Eine außer Kontrolle geratene Sucht?


Vielleicht gehören Sie zu den vielen Eltern, die mit ansehen müssen, wie ihre Kinder ständig vor ihren Handys sitzen und Spiele spielen, die möglich und unmöglich erscheinen. Und vielleicht möchten Sie etwas daran ändern. Wie können Sie also Ihrem Kind behutsam erklären, dass es nicht ideal ist, das Wochenende am Handy zu verbringen?mobil.jpg
Warum spielst du?
Der erste Schritt ist immer zu wissen, was los ist. Fragen Sie Ihr Kind also vorsichtig, wie es zu den Spielen gekommen ist, wie es ihnen Spaß macht und vielleicht sogar, wie es die Zeit, die es mit Spielen auf seinem Handy verbringt, einschätzt. Sie können dann Ihre persönlichen Meinungen und Ansichten einbringen, um Ihrem Kind zu helfen, beide Seiten der Medaille zu verstehen. Bitte beachten Sie jedoch, dass die Art und Weise, wie Sie mit Ihrem Kind kommunizieren, sehr wichtig ist. [Von einer endlosen emotionalen Aufzählung von Gründen, warum Sie nicht verstehen, warum Ihr Kind das tut, können Sie keine Ergebnisse erwarten. Kinder haben ihre eigene Meinung, selbst wenn sie noch klein sind, und wenn Sie sie mit Gewalt von der Richtigkeit Ihrer Meinung überzeugen, werden sie sich verschließen und nicht mehr ernst nehmen, was Sie sagen. Sprechen Sie deshalb ehrlich, aber sanft mit ihnen und lassen Sie ihnen immer Raum, sich zu äußern. Nach ein oder zwei Diskussionen, selbst wenn sie das Spiel nicht besonders mögen, werden sie vielleicht erkennen, dass das Kind dank der internationalen Kommunikation zwischen den Spielern sein Englisch übt und dass das Spiel logisches Denken und Krisenmanagement fördert.
Weiter.
Wenn man mit dem Kind über die Gründe für das Spielen spricht, ist es unwahrscheinlich, dass das Kind aufhört zu spielen. In diesem Fall müssen Sie erneut diskutieren, diesmal über die Zeit, die das Kind mit dem Spielen auf dem Mobiltelefon verbringt. Verwenden Sie dasselbe Verfahren wie in der vorangegangenen Diskussion, indem Sie nach Ihrem Ermessen ein Zeitlimit für das Kind vorschlagen, das Kind dasselbe vorschlagen lassen und dann einen Kompromiss wählen. Sie werden wissen, ob der Kompromiss wirklich ein Kompromiss ist, wenn das Kind sich daran hält.děti hrají hry.jpg
Es gibt einen Kompromiss. Aber ich spiele immer noch!!![22]

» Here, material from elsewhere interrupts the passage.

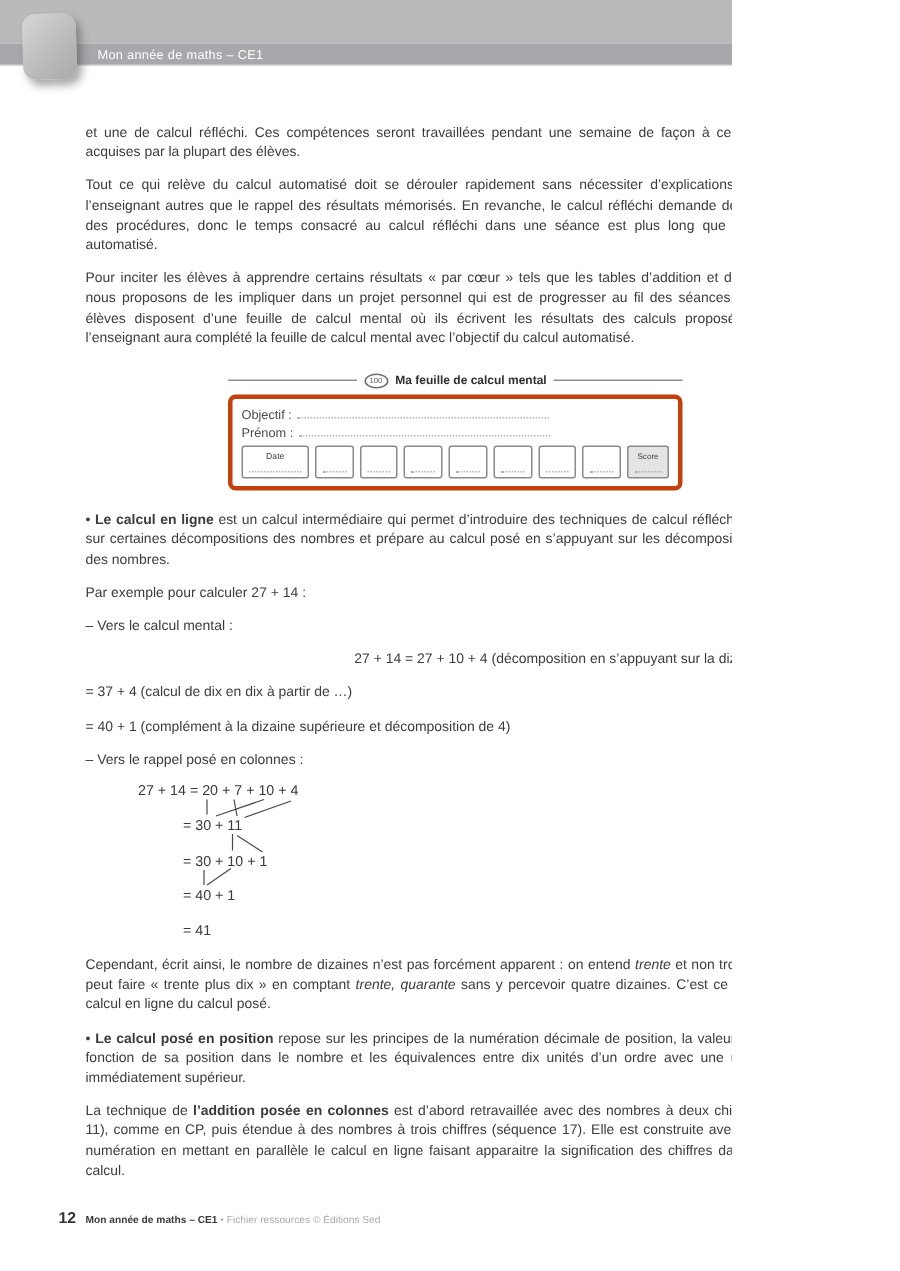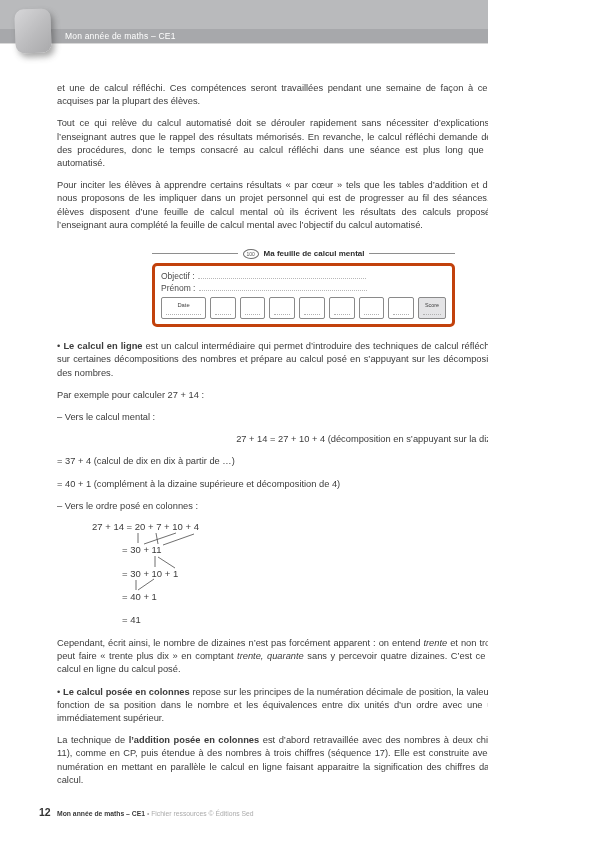"– Vers le ordre posé" p.dash-line { text: ordre -> rappel }
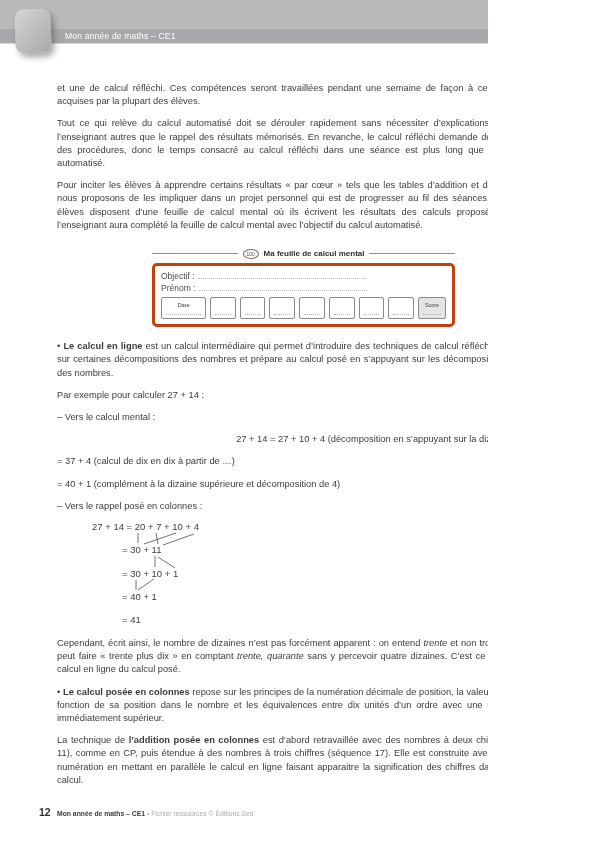"Le calcul posée en colonnes" span.b { text: posée en colonnes -> posé en position }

Sie haben sicher bemerkt, dass das Setzen fester Grenzen die Kinder nicht davon abhält, auf ihren Handys zu spielen. Wichtig ist, dass Sie Ihr Bestes getan haben, indem Sie die Situation (Gründe, Vor- und Nachteile) besprochen und Grenzen gesetzt haben, die für beide Seiten akzeptabel sind. Jetzt kommt die schwierigere Phase, in der Sie, die Eltern, abwarten müssen. Erkennen Sie an und akzeptieren Sie, dass diese Generation von Kindern nicht mehr ohne ein Mobiltelefon auskommt. Wenn Sie als Elternteil Ihr Kind angemessen beurteilen und ihm erlauben, die „Spiel“-Phase zu durchlaufen, in dem Wissen, dass Sie Ihr Bestes getan haben, wird es allmählich daraus herauswachsen.